### WHAT THE EXERCISE ASKS
The data below holds the lines to copy: everything from the line containing "[24,590,45,601] all -> (969, 206) none" to the line containing "[241,871,255,882] he -> [994,489,1013,500] He", both ends included, set down exactly.

### GIVEN INFORMATION
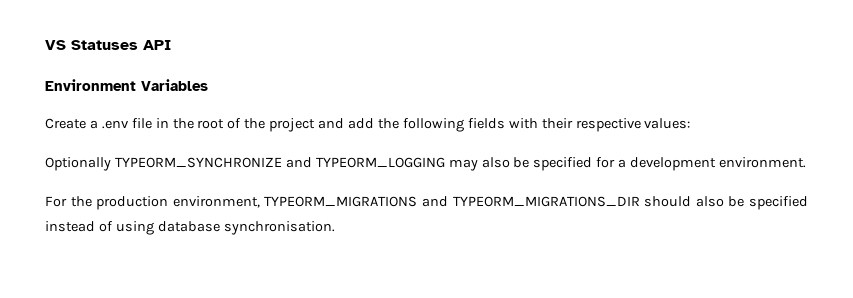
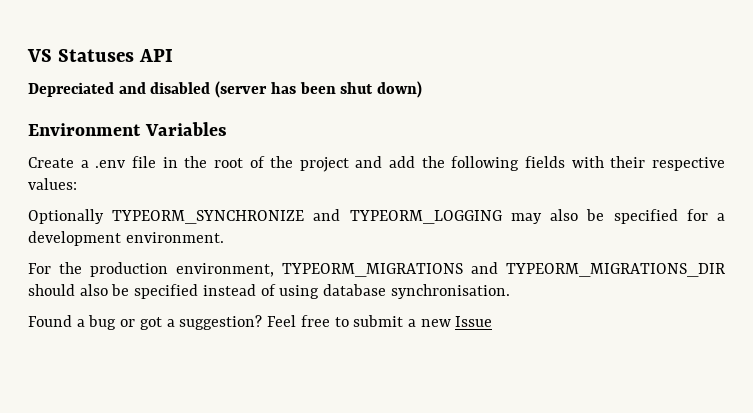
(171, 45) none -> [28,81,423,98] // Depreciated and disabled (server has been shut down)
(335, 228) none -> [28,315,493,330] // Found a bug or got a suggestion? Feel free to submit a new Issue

* * *

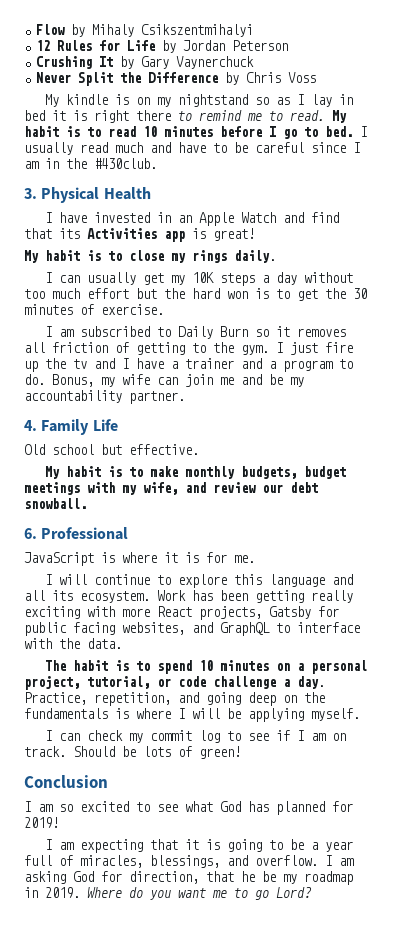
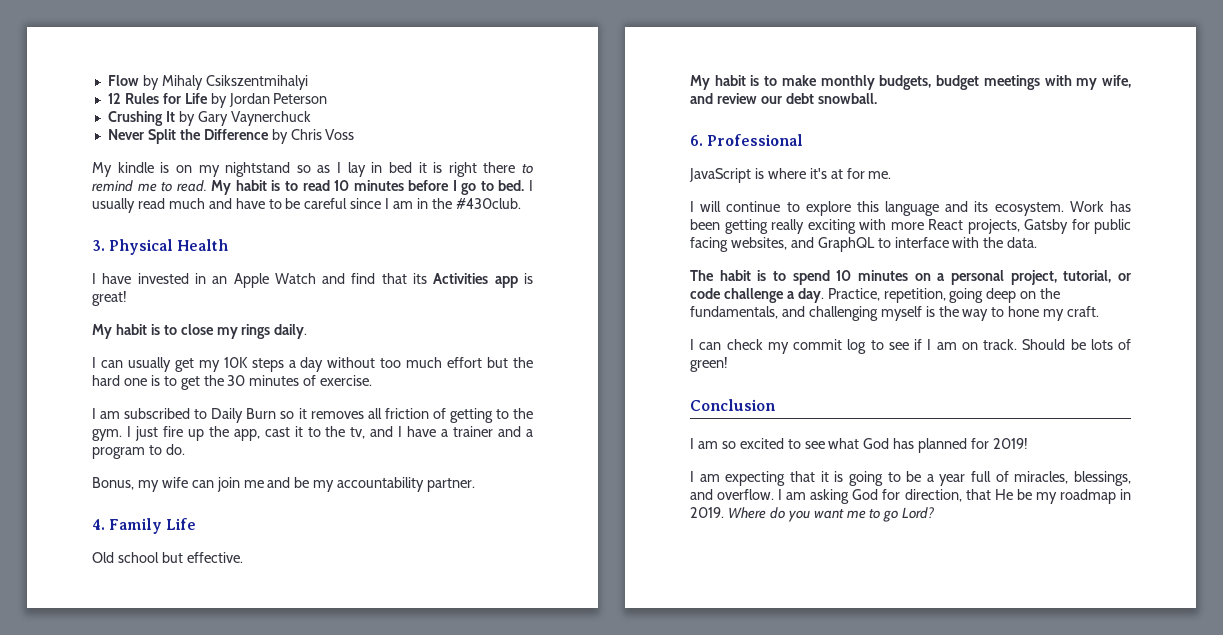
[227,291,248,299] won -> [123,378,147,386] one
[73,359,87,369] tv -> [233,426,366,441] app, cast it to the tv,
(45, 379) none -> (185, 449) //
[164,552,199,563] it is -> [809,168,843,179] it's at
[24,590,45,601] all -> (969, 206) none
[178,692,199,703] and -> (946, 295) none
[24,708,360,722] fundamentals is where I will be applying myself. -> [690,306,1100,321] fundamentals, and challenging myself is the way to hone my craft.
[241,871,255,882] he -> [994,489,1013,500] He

* * *

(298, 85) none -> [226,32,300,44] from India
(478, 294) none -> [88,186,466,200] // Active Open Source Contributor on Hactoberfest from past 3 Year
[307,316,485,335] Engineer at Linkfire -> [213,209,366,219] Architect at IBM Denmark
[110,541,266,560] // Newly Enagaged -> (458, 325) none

### RESULT OF THIS EXERCISE
[24,590,45,601] all -> (969, 206) none
[178,692,199,703] and -> (946, 295) none
[24,708,360,722] fundamentals is where I will be applying myself. -> [690,306,1100,321] fundamentals, and challenging myself is the way to hone my craft.
[241,871,255,882] he -> [994,489,1013,500] He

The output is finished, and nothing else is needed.